#### Try it
Repeat every line of the data exactly; no picture belongs in the copy.

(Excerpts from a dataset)
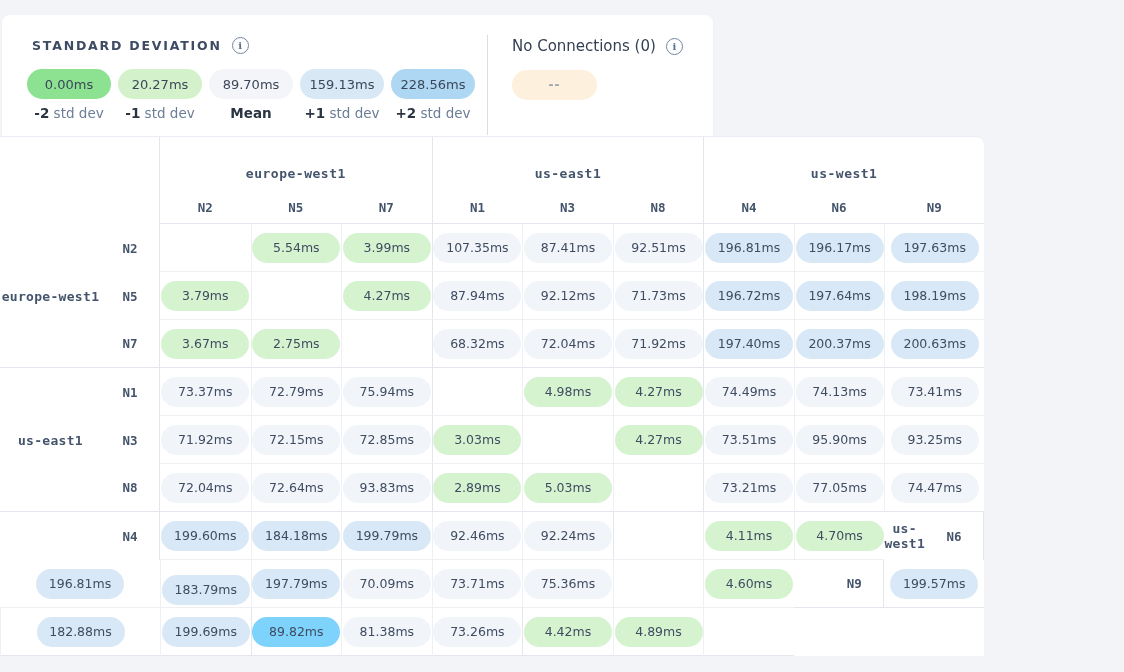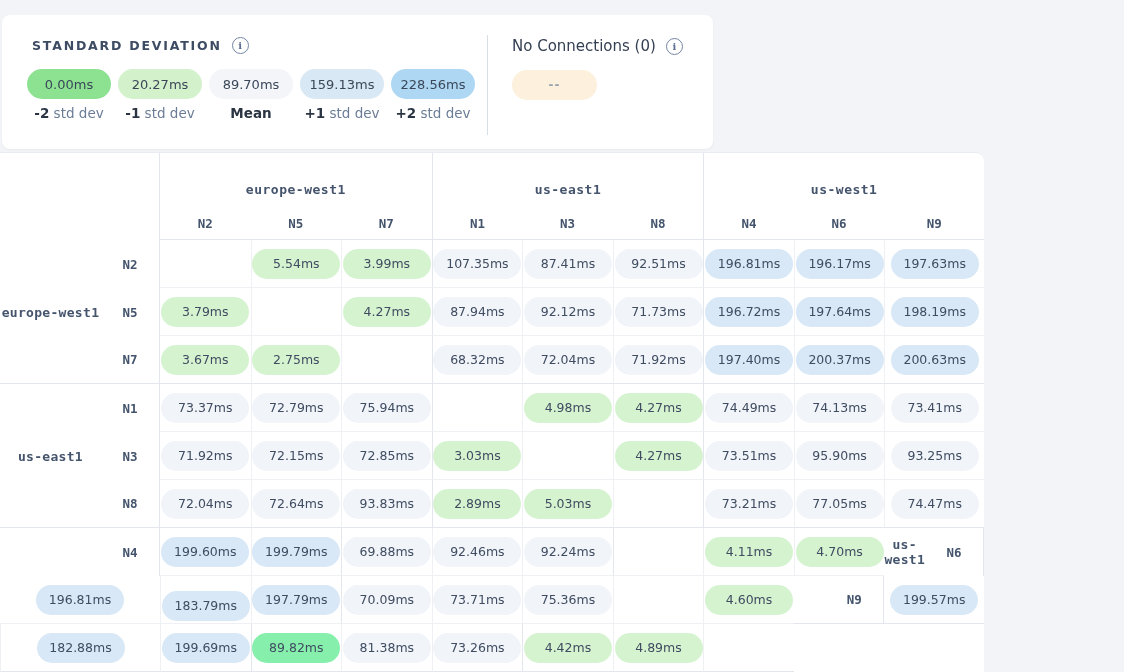--- a/index.html
+++ b/index.html
@@ -29,7 +29,7 @@
              font-weight:bold; letter-spacing:1px; }
 
   
-  .table-wrap { position:absolute; left:0; top:152px; width:984px; height:520px;
+  .table-wrap { position:absolute; left:0; top:136px; width:984px; height:520px;
                 background:#fff; border-top:1px solid #e9ecf2; border-radius:0 8px 0 0; }
   .grid { display:grid; grid-template-columns:160px repeat(9,1fr);
           grid-template-rows:55px 32px repeat(9,48px); width:100%; height:519px; }

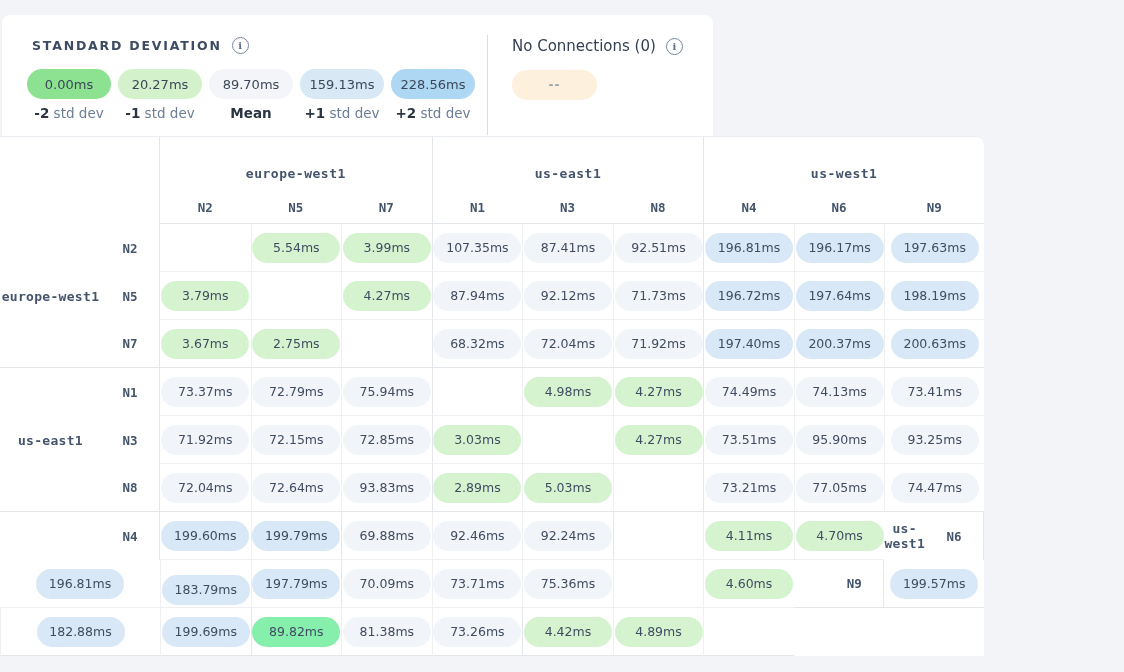--- a/index.html
+++ b/index.html
@@ -285,6 +285,9 @@
         <span class="pill" style="background: rgb(216, 232, 246);">199.60ms</span>
       </div>
       <div class="cell ib">
+        <span class="pill" style="background: rgb(216, 232, 246);">184.18ms</span>
+      </div>
+      <div class="cell ib">
         <span class="pill" style="background: rgb(216, 232, 246);">199.79ms</span>
       </div>
       <div class="cell gb">

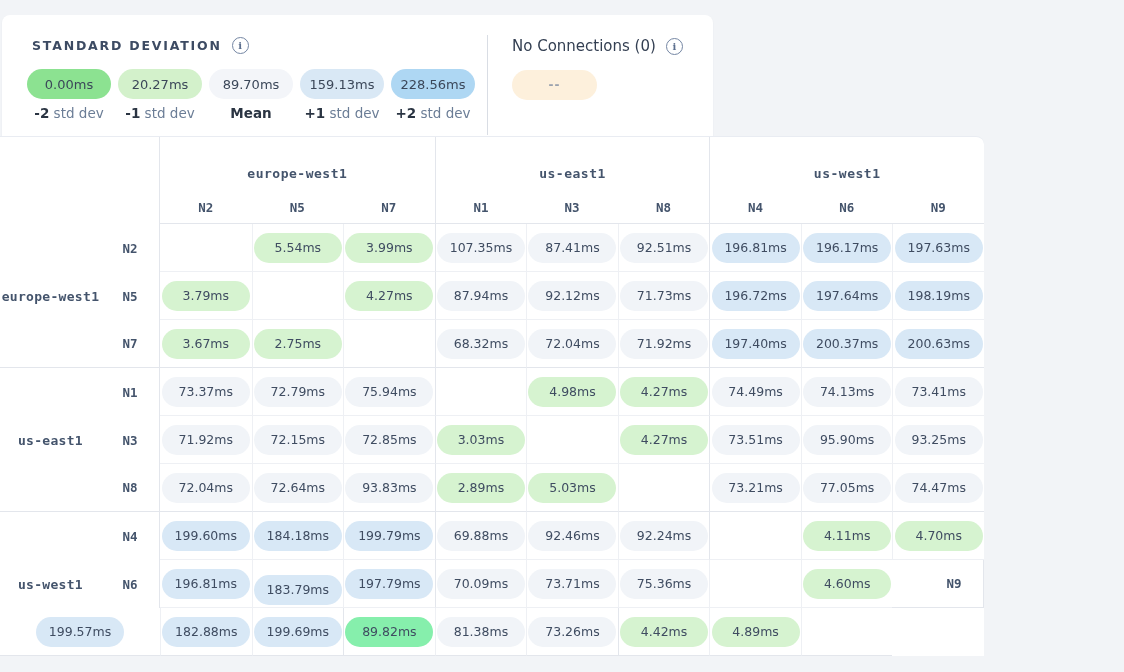--- a/index.html
+++ b/index.html
@@ -290,9 +290,6 @@
       <div class="cell ib">
         <span class="pill" style="background: rgb(216, 232, 246);">199.79ms</span>
       </div>
-      <div class="cell gb">
-        <span class="pill" style="background: rgb(241, 244, 248);">69.88ms</span>
-      </div>
       <div class="cell ib">
         <span class="pill" style="background: rgb(241, 244, 248);">92.46ms</span>
       </div>

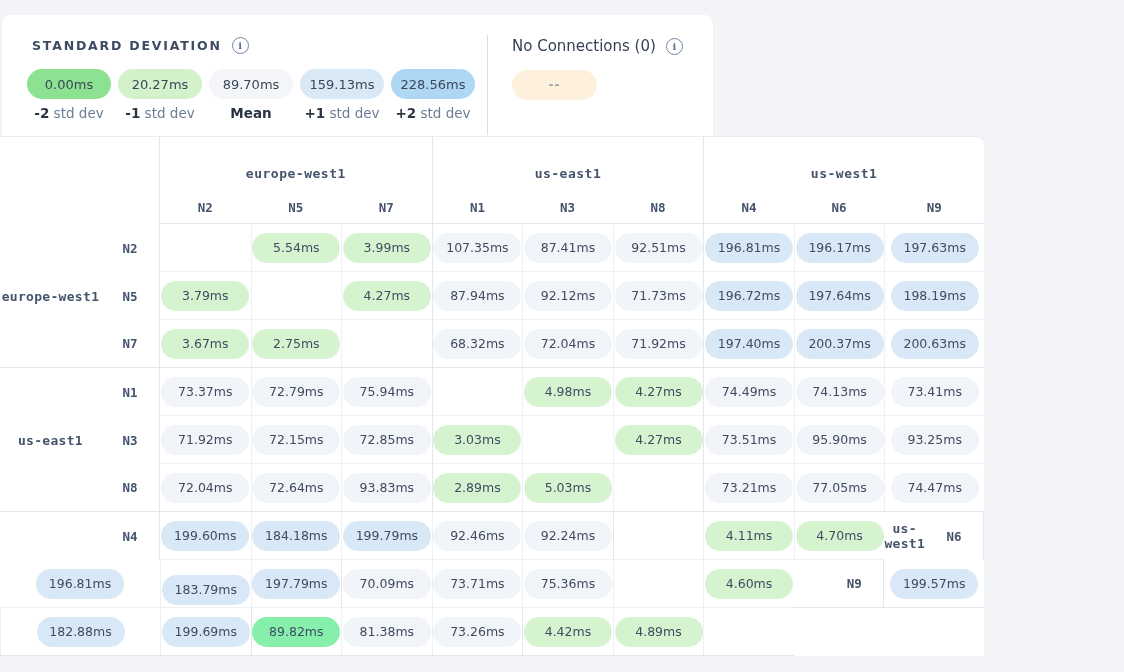--- a/index.html
+++ b/index.html
@@ -343,7 +343,7 @@
         <span class="pill" style="background: rgb(216, 232, 246);">199.69ms</span>
       </div>
       <div class="cell gb bb-strong">
-        <span class="pill" style="background: #86efac; text-align: right;">89.82ms</span>
+        <span class="pill" style="background: #7dd3fc; text-align: right;">89.82ms</span>
       </div>
       <div class="cell ib bb-strong">
         <span class="pill" style="background: rgb(241, 244, 248);">81.38ms</span>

#### Task answer
--- a/index.html
+++ b/index.html
@@ -29,7 +29,7 @@
              font-weight:bold; letter-spacing:1px; }
 
   
-  .table-wrap { position:absolute; left:0; top:152px; width:984px; height:520px;
+  .table-wrap { position:absolute; left:0; top:136px; width:984px; height:520px;
                 background:#fff; border-top:1px solid #e9ecf2; border-radius:0 8px 0 0; }
   .grid { display:grid; grid-template-columns:160px repeat(9,1fr);
           grid-template-rows:55px 32px repeat(9,48px); width:100%; height:519px; }

--- a/index.html
+++ b/index.html
@@ -285,6 +285,9 @@
         <span class="pill" style="background: rgb(216, 232, 246);">199.60ms</span>
       </div>
       <div class="cell ib">
+        <span class="pill" style="background: rgb(216, 232, 246);">184.18ms</span>
+      </div>
+      <div class="cell ib">
         <span class="pill" style="background: rgb(216, 232, 246);">199.79ms</span>
       </div>
       <div class="cell gb">

--- a/index.html
+++ b/index.html
@@ -290,9 +290,6 @@
       <div class="cell ib">
         <span class="pill" style="background: rgb(216, 232, 246);">199.79ms</span>
       </div>
-      <div class="cell gb">
-        <span class="pill" style="background: rgb(241, 244, 248);">69.88ms</span>
-      </div>
       <div class="cell ib">
         <span class="pill" style="background: rgb(241, 244, 248);">92.46ms</span>
       </div>

--- a/index.html
+++ b/index.html
@@ -343,7 +343,7 @@
         <span class="pill" style="background: rgb(216, 232, 246);">199.69ms</span>
       </div>
       <div class="cell gb bb-strong">
-        <span class="pill" style="background: #86efac; text-align: right;">89.82ms</span>
+        <span class="pill" style="background: #7dd3fc; text-align: right;">89.82ms</span>
       </div>
       <div class="cell ib bb-strong">
         <span class="pill" style="background: rgb(241, 244, 248);">81.38ms</span>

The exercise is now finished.